═════ Task input

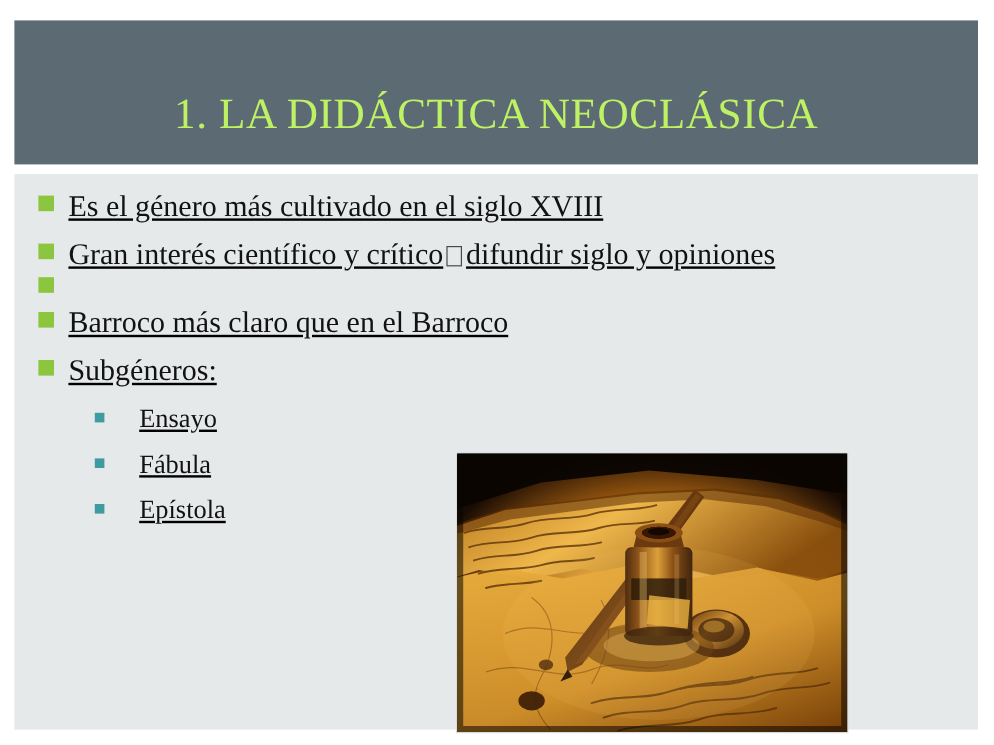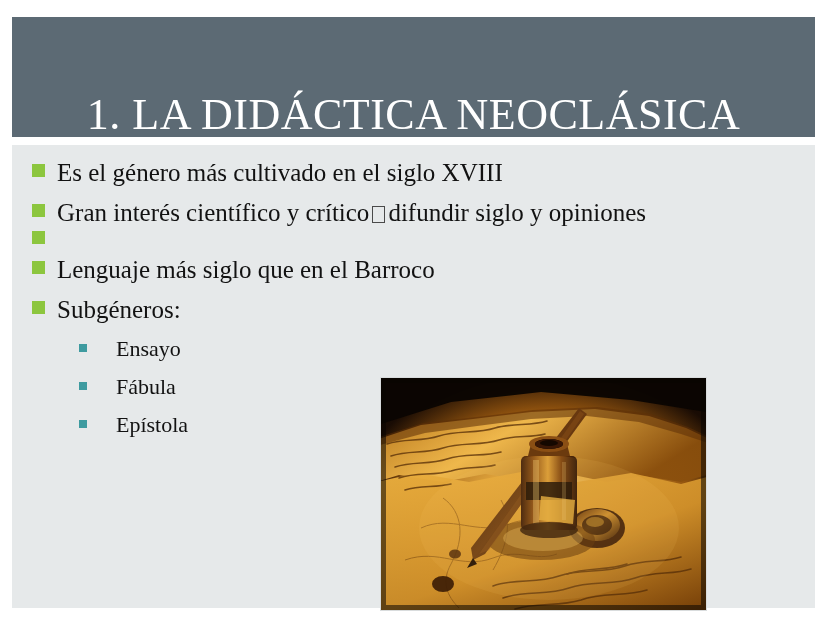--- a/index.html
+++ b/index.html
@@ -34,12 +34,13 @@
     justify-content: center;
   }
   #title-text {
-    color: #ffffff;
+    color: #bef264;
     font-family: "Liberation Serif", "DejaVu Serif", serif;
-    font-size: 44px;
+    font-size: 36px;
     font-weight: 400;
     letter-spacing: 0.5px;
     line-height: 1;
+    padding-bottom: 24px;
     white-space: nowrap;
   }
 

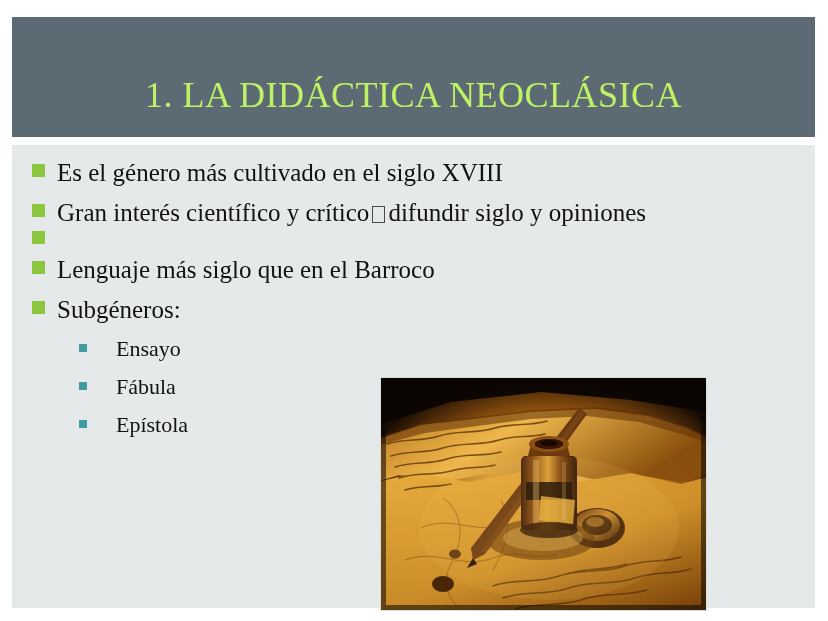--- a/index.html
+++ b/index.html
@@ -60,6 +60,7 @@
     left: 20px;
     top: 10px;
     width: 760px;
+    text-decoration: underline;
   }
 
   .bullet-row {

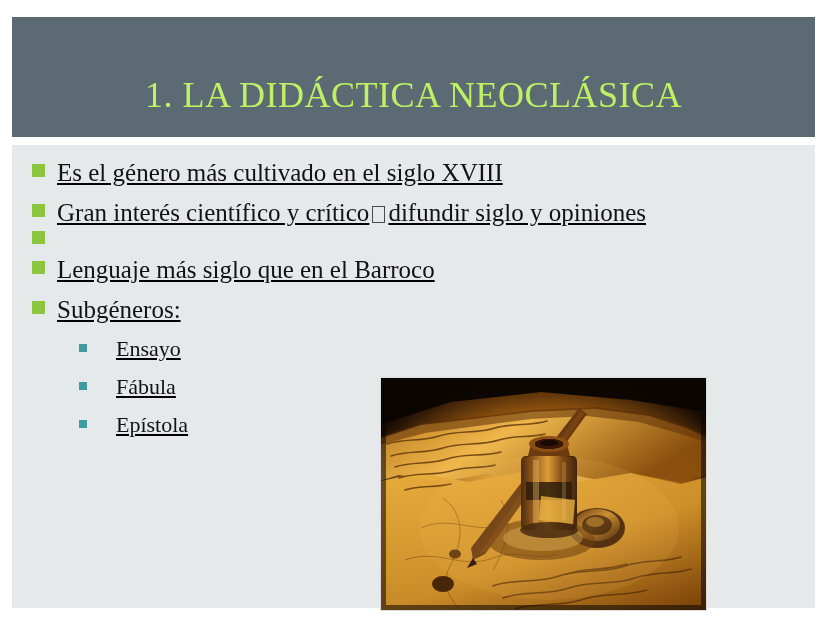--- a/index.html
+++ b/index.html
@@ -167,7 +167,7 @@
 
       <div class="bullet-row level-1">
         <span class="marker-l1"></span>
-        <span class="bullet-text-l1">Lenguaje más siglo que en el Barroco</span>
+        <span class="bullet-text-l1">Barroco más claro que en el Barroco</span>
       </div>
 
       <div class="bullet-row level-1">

══════════

Exercise description: Reproduce the data verbatim and omit each image.

Answer for the task:
--- a/index.html
+++ b/index.html
@@ -34,12 +34,13 @@
     justify-content: center;
   }
   #title-text {
-    color: #ffffff;
+    color: #bef264;
     font-family: "Liberation Serif", "DejaVu Serif", serif;
-    font-size: 44px;
+    font-size: 36px;
     font-weight: 400;
     letter-spacing: 0.5px;
     line-height: 1;
+    padding-bottom: 24px;
     white-space: nowrap;
   }
 

--- a/index.html
+++ b/index.html
@@ -60,6 +60,7 @@
     left: 20px;
     top: 10px;
     width: 760px;
+    text-decoration: underline;
   }
 
   .bullet-row {

--- a/index.html
+++ b/index.html
@@ -167,7 +167,7 @@
 
       <div class="bullet-row level-1">
         <span class="marker-l1"></span>
-        <span class="bullet-text-l1">Lenguaje más siglo que en el Barroco</span>
+        <span class="bullet-text-l1">Barroco más claro que en el Barroco</span>
       </div>
 
       <div class="bullet-row level-1">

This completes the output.